**MATERIALS PROVIDED:**
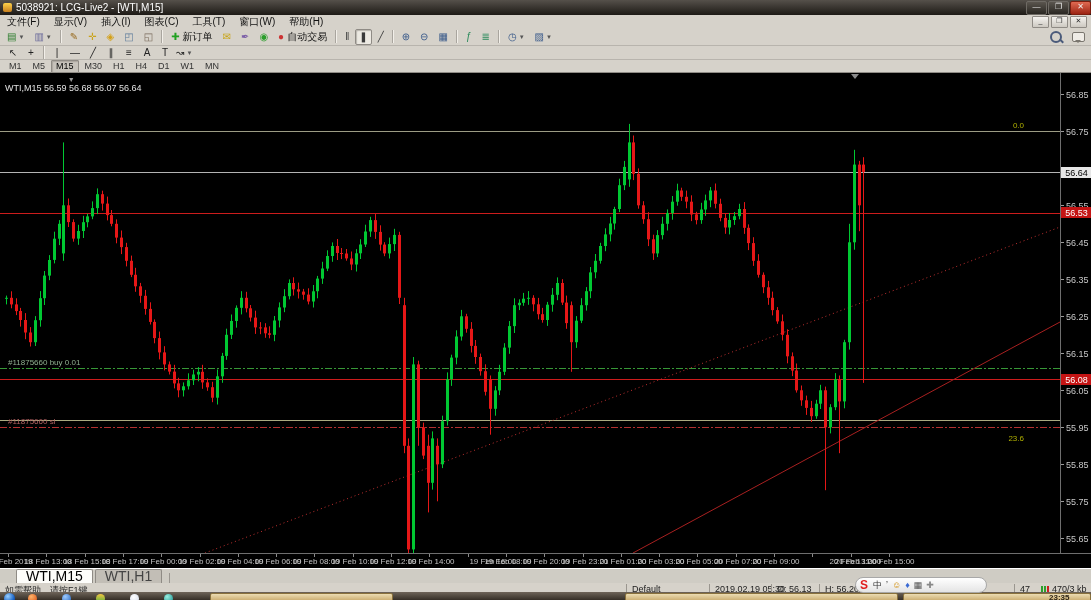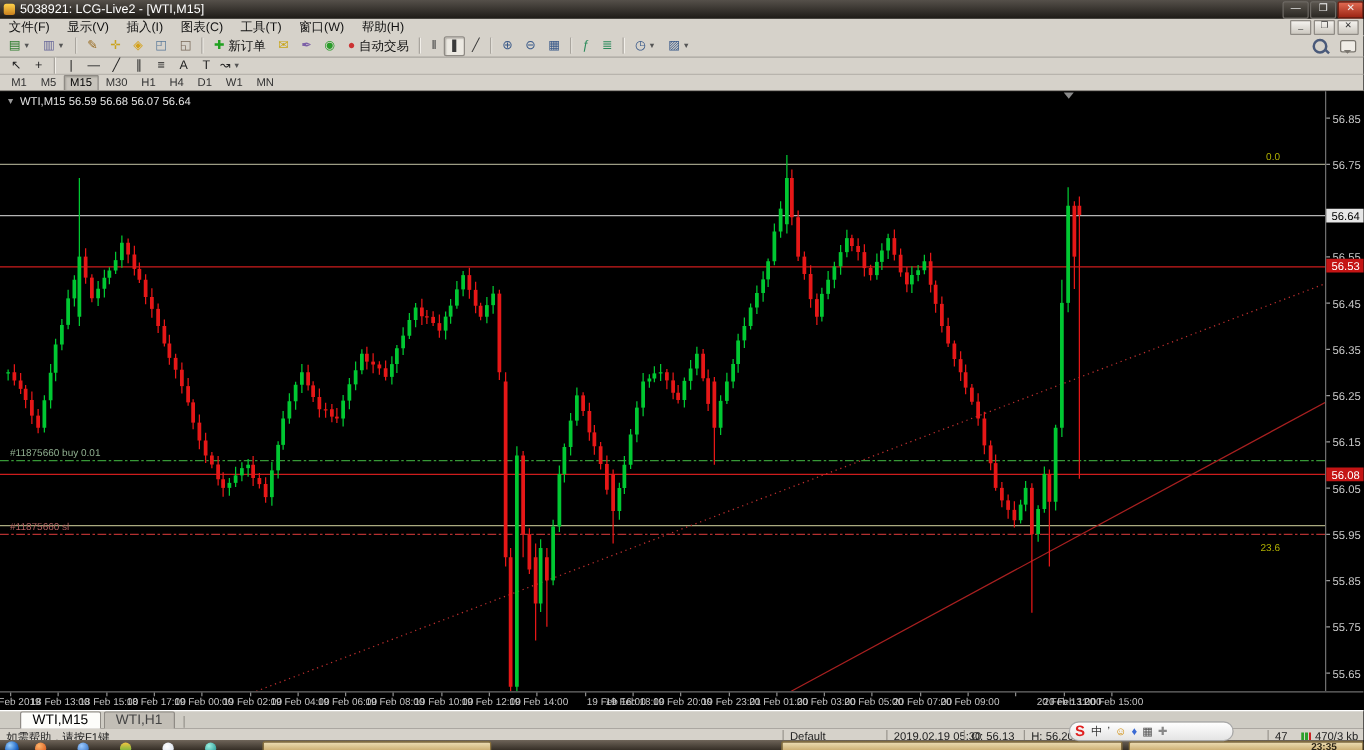--- a/index.html
+++ b/index.html
@@ -37,7 +37,7 @@
   
   .chartwrap{position:absolute;left:0;top:73px;width:1091px;height:480px;background:#000;}
   .chartwrap svg{position:absolute;left:0;top:0;}
-  .sym-row{position:absolute;left:5px;top:3px;color:#e2e2e2;font-size:9px;display:flex;align-items:center;z-index:5;}
+  .sym-row{position:absolute;left:5px;top:3px;color:#e2e2e2;font-size:9px;display:flex;align-items:center;z-index:5;flex-direction:column;}
   .sym-tri{color:#9a9a9a;font-size:7px;margin-right:4px;}
   .shift-tri{position:absolute;left:851px;top:1px;width:0;height:0;border:4px solid transparent;border-top:5px solid #8a8a8a;z-index:5;}
   .axis{position:absolute;left:1060px;top:0;width:31px;height:480px;background:#000;border-left:1px solid #6e6e6e;box-sizing:border-box;}

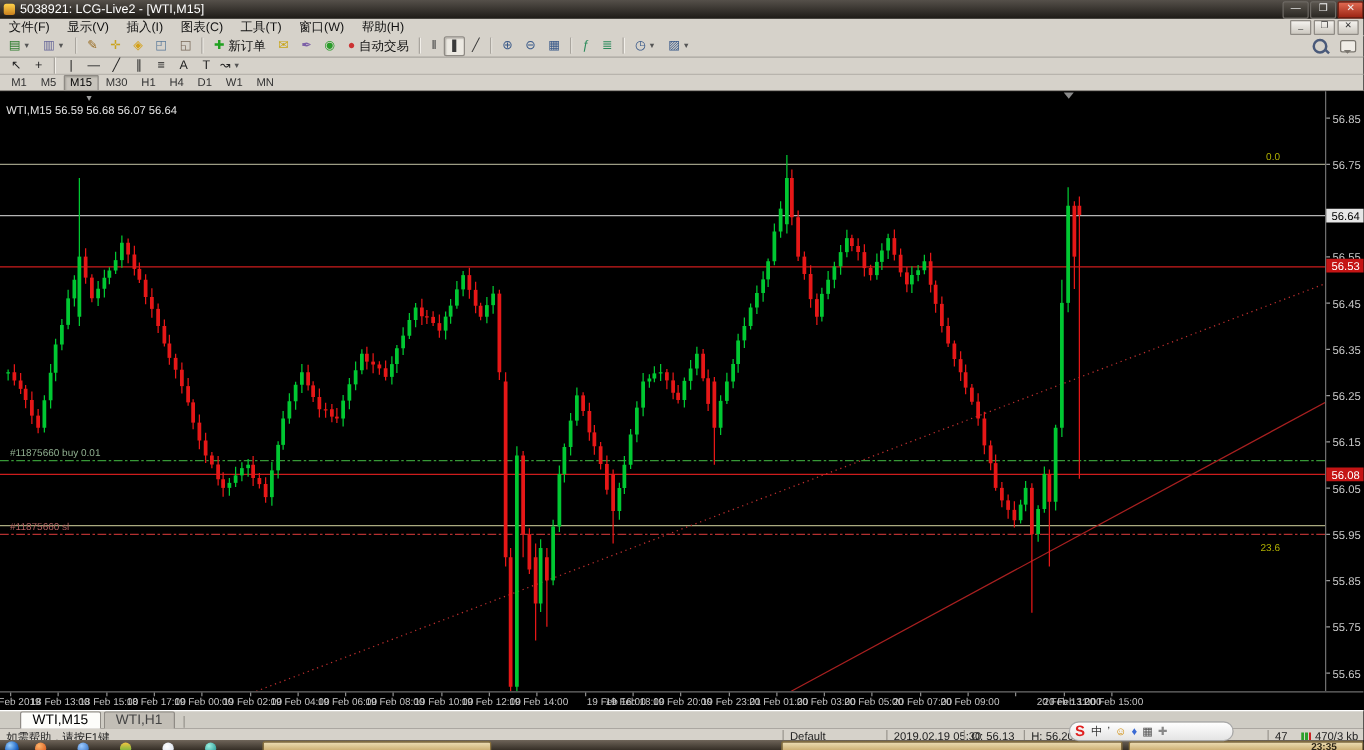--- a/index.html
+++ b/index.html
@@ -50,7 +50,7 @@
   .tdash{position:absolute;top:0;width:1px;height:3px;background:#8a8a8a;}
   
   .tabbar{position:absolute;left:0;top:568px;width:1091px;height:15px;background:#cfccc4;border-top:1px solid #fff;display:flex;align-items:flex-end;padding-left:16px;box-sizing:border-box;}
-  .tab{font-size:11px;padding:0 9px;height:13px;line-height:13px;background:#c2beb6;color:#444;border:1px solid #8f8b85;border-bottom:none;border-radius:2px 2px 0 0;margin-right:2px;}
+  .tab{font-size:14px;padding:0 9px;height:13px;line-height:13px;background:#c2beb6;color:#444;border:1px solid #8f8b85;border-bottom:none;border-radius:2px 2px 0 0;margin-right:2px;}
   .tab.active{background:#fdfdfa;color:#000;}
   .tabsep{color:#8f8b85;font-size:10px;margin-left:4px;}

**PROBLEM TO SOLVE:** What are the lines above that hold the string "margin"? Copy them.

**ANSWER SECTION:**
   .sym-tri{color:#9a9a9a;font-size:7px;margin-right:4px;}
-  .tab{font-size:11px;padding:0 9px;height:13px;line-height:13px;background:#c2beb6;color:#444;border:1px solid #8f8b85;border-bottom:none;border-radius:2px 2px 0 0;margin-right:2px;}
+  .tab{font-size:14px;padding:0 9px;height:13px;line-height:13px;background:#c2beb6;color:#444;border:1px solid #8f8b85;border-bottom:none;border-radius:2px 2px 0 0;margin-right:2px;}
   .tabsep{color:#8f8b85;font-size:10px;margin-left:4px;}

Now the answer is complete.